== EXERCISE GOAL ==
An unaltered copy of the listing below is required.

== EXERCISE DATA ==
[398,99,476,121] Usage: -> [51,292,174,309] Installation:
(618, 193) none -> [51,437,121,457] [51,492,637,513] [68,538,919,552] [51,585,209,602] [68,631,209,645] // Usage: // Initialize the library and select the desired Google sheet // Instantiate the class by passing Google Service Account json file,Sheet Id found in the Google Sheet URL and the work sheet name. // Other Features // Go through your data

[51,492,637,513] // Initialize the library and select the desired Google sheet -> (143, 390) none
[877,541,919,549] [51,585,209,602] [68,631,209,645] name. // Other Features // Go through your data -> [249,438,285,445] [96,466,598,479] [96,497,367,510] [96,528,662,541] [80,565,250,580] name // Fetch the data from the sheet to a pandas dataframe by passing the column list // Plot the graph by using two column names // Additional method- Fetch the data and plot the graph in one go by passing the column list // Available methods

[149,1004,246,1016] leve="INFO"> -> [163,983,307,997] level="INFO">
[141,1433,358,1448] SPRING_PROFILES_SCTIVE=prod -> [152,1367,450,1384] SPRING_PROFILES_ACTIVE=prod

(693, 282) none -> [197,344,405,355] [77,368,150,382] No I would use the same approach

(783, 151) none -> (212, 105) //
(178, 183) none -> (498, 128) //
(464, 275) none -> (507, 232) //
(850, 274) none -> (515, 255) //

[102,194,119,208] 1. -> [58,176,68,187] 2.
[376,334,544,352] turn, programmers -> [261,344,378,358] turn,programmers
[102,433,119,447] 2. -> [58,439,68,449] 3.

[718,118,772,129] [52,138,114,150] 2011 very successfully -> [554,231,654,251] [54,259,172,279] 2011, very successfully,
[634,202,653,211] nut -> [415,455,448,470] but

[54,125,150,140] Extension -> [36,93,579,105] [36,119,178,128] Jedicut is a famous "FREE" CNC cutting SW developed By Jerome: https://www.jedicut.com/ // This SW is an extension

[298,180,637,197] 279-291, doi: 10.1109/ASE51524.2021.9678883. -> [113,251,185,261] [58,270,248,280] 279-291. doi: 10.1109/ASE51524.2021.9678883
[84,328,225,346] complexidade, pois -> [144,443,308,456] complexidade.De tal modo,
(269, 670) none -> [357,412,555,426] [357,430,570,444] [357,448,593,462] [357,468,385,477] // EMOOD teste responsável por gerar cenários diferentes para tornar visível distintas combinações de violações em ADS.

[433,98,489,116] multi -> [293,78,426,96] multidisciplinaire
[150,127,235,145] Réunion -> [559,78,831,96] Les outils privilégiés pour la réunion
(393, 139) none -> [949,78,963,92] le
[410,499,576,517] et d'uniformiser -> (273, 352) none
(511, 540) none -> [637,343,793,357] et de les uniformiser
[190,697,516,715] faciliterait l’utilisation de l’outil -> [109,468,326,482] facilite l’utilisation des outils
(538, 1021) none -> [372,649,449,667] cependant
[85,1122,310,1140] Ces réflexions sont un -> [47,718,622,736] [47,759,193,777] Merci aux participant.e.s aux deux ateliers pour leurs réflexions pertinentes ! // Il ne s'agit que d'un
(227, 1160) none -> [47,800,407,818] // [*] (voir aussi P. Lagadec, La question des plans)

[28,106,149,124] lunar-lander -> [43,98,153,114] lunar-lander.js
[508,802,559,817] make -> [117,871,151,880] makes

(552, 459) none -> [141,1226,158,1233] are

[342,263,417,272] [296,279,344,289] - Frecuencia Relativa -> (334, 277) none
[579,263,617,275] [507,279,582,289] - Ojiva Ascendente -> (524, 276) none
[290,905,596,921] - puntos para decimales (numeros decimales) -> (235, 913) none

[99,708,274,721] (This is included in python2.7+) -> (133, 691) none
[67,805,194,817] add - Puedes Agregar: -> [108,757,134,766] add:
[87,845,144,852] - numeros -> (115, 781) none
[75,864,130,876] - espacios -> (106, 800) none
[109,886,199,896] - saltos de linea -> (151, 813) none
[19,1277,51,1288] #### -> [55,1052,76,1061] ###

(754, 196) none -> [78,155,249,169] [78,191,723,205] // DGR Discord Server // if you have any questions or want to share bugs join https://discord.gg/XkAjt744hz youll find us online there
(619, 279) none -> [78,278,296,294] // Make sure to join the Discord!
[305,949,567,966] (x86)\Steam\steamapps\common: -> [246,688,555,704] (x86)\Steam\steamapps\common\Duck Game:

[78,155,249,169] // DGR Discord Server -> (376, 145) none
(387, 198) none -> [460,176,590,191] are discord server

== OUTPUT OF THE TASK ==
[398,99,476,121] Usage: -> [51,292,174,309] Installation:
(618, 193) none -> [51,437,121,457] [51,492,637,513] [68,538,919,552] [51,585,209,602] [68,631,209,645] // Usage: // Initialize the library and select the desired Google sheet // Instantiate the class by passing Google Service Account json file,Sheet Id found in the Google Sheet URL and the work sheet name. // Other Features // Go through your data

[51,492,637,513] // Initialize the library and select the desired Google sheet -> (143, 390) none
[877,541,919,549] [51,585,209,602] [68,631,209,645] name. // Other Features // Go through your data -> [249,438,285,445] [96,466,598,479] [96,497,367,510] [96,528,662,541] [80,565,250,580] name // Fetch the data from the sheet to a pandas dataframe by passing the column list // Plot the graph by using two column names // Additional method- Fetch the data and plot the graph in one go by passing the column list // Available methods

[149,1004,246,1016] leve="INFO"> -> [163,983,307,997] level="INFO">
[141,1433,358,1448] SPRING_PROFILES_SCTIVE=prod -> [152,1367,450,1384] SPRING_PROFILES_ACTIVE=prod

(693, 282) none -> [197,344,405,355] [77,368,150,382] No I would use the same approach

(783, 151) none -> (212, 105) //
(178, 183) none -> (498, 128) //
(464, 275) none -> (507, 232) //
(850, 274) none -> (515, 255) //

[102,194,119,208] 1. -> [58,176,68,187] 2.
[376,334,544,352] turn, programmers -> [261,344,378,358] turn,programmers
[102,433,119,447] 2. -> [58,439,68,449] 3.

[718,118,772,129] [52,138,114,150] 2011 very successfully -> [554,231,654,251] [54,259,172,279] 2011, very successfully,
[634,202,653,211] nut -> [415,455,448,470] but

[54,125,150,140] Extension -> [36,93,579,105] [36,119,178,128] Jedicut is a famous "FREE" CNC cutting SW developed By Jerome: https://www.jedicut.com/ // This SW is an extension

[298,180,637,197] 279-291, doi: 10.1109/ASE51524.2021.9678883. -> [113,251,185,261] [58,270,248,280] 279-291. doi: 10.1109/ASE51524.2021.9678883
[84,328,225,346] complexidade, pois -> [144,443,308,456] complexidade.De tal modo,
(269, 670) none -> [357,412,555,426] [357,430,570,444] [357,448,593,462] [357,468,385,477] // EMOOD teste responsável por gerar cenários diferentes para tornar visível distintas combinações de violações em ADS.

[433,98,489,116] multi -> [293,78,426,96] multidisciplinaire
[150,127,235,145] Réunion -> [559,78,831,96] Les outils privilégiés pour la réunion
(393, 139) none -> [949,78,963,92] le
[410,499,576,517] et d'uniformiser -> (273, 352) none
(511, 540) none -> [637,343,793,357] et de les uniformiser
[190,697,516,715] faciliterait l’utilisation de l’outil -> [109,468,326,482] facilite l’utilisation des outils
(538, 1021) none -> [372,649,449,667] cependant
[85,1122,310,1140] Ces réflexions sont un -> [47,718,622,736] [47,759,193,777] Merci aux participant.e.s aux deux ateliers pour leurs réflexions pertinentes ! // Il ne s'agit que d'un
(227, 1160) none -> [47,800,407,818] // [*] (voir aussi P. Lagadec, La question des plans)

[28,106,149,124] lunar-lander -> [43,98,153,114] lunar-lander.js
[508,802,559,817] make -> [117,871,151,880] makes

(552, 459) none -> [141,1226,158,1233] are

[342,263,417,272] [296,279,344,289] - Frecuencia Relativa -> (334, 277) none
[579,263,617,275] [507,279,582,289] - Ojiva Ascendente -> (524, 276) none
[290,905,596,921] - puntos para decimales (numeros decimales) -> (235, 913) none

[99,708,274,721] (This is included in python2.7+) -> (133, 691) none
[67,805,194,817] add - Puedes Agregar: -> [108,757,134,766] add:
[87,845,144,852] - numeros -> (115, 781) none
[75,864,130,876] - espacios -> (106, 800) none
[109,886,199,896] - saltos de linea -> (151, 813) none
[19,1277,51,1288] #### -> [55,1052,76,1061] ###

(754, 196) none -> [78,155,249,169] [78,191,723,205] // DGR Discord Server // if you have any questions or want to share bugs join https://discord.gg/XkAjt744hz youll find us online there
(619, 279) none -> [78,278,296,294] // Make sure to join the Discord!
[305,949,567,966] (x86)\Steam\steamapps\common: -> [246,688,555,704] (x86)\Steam\steamapps\common\Duck Game:

[78,155,249,169] // DGR Discord Server -> (376, 145) none
(387, 198) none -> [460,176,590,191] are discord server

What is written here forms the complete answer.